Written by jen, 22nd November 2007

The fourth poet to feature from Staying Alive is Miroslav Holub, who was one of the Czech Republic's most important poets and also a leading scientist (specialising in immunology). He died in 1998, leaving behind a legacy of work in both the artistic and scientific worlds. The scientist's logic undoubtedly informs his poetic work, sometimes mathematical in their analogies but maintaining a bond with humanity. It is also characteristic of his poetry not to rhyme, lending itself to be easily translated (his work has been translated into thirty languages).

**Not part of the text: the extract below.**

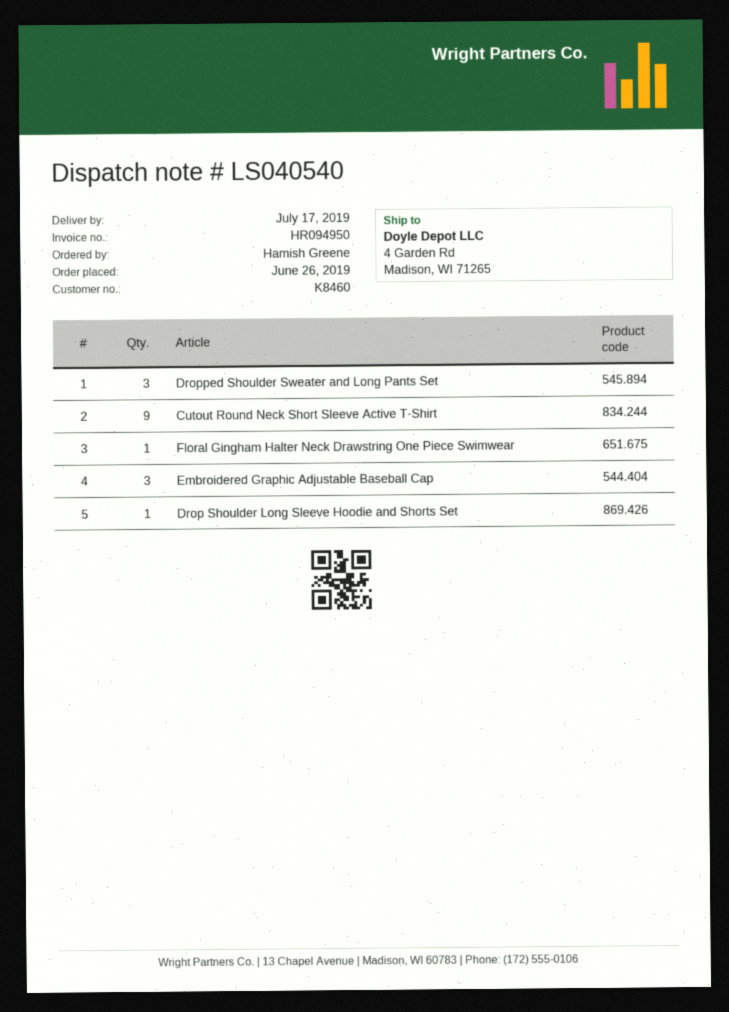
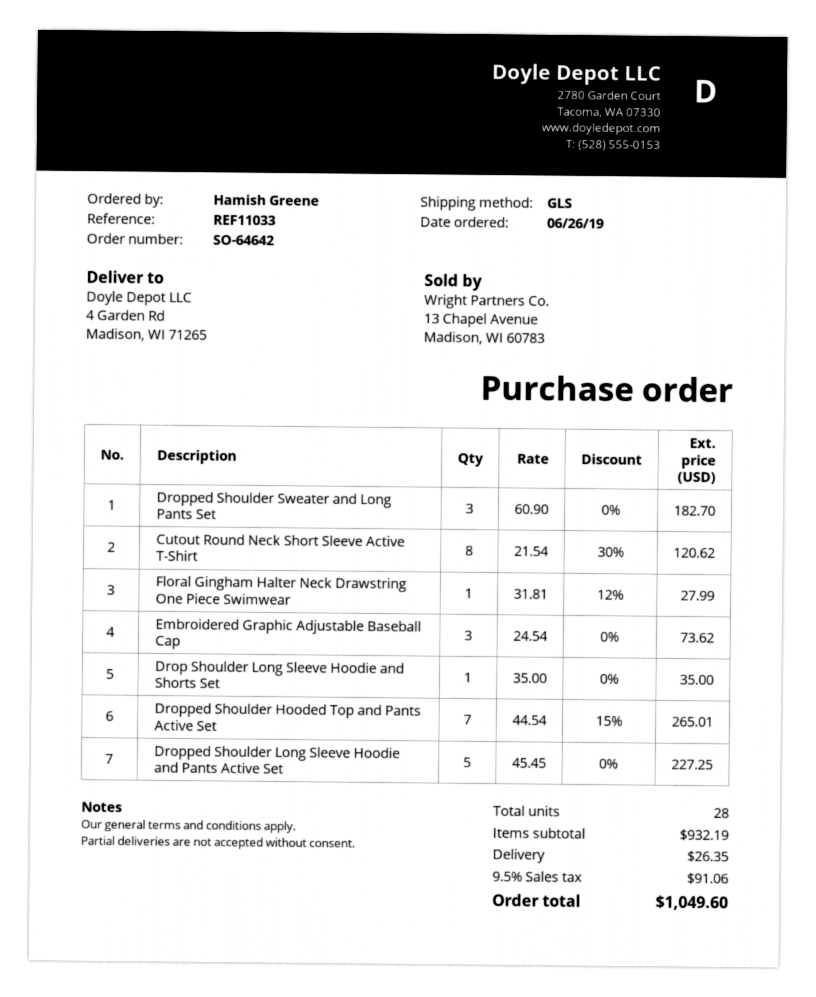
Cutout Round Neck Short Sleeve Active T-Shirt: 9 -> 8
Dropped Shoulder Hooded Top and Pants Active Set: none -> 7
Dropped Shoulder Long Sleeve Hoodie and Pants Active Set: none -> 5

Scientists and poets share a similar curiosity about the world around them. Holub expects his readers to be curious in every direction, to leave nothing unquestioned and take nothing for granted. 'The Door' is typical of Holub's sense of irony, an openness and wit that is contrasted with ethical severity, his insistence that we learn humility and above all an awakening of ourselves.

The Door

Go and open the door.
    Maybe outside there's 
    a tree, or a wood,
    a garden,
    or a magic city.

Go and open the door.
    Maybe a dog's rummaging.
    Maybe you'll see a face,
or an eye,
or the picture
                        of a picture.

Go and open the door.
    If there's a fog
    it will clear.

Go and open the door.
    Even if there's only
    the darkness ticking,
    even if there's only
    the hollow wind,
    even if
                 nothing
                               is there,
go and open the door.

At least
there'll be
a draught.

translated from the Czech by Ian Milner

(This poem is reproduced with permission from Staying Alive: Real Poems for Unreal Times (2002, Bloodaxe Books), edited by Neil Astley.)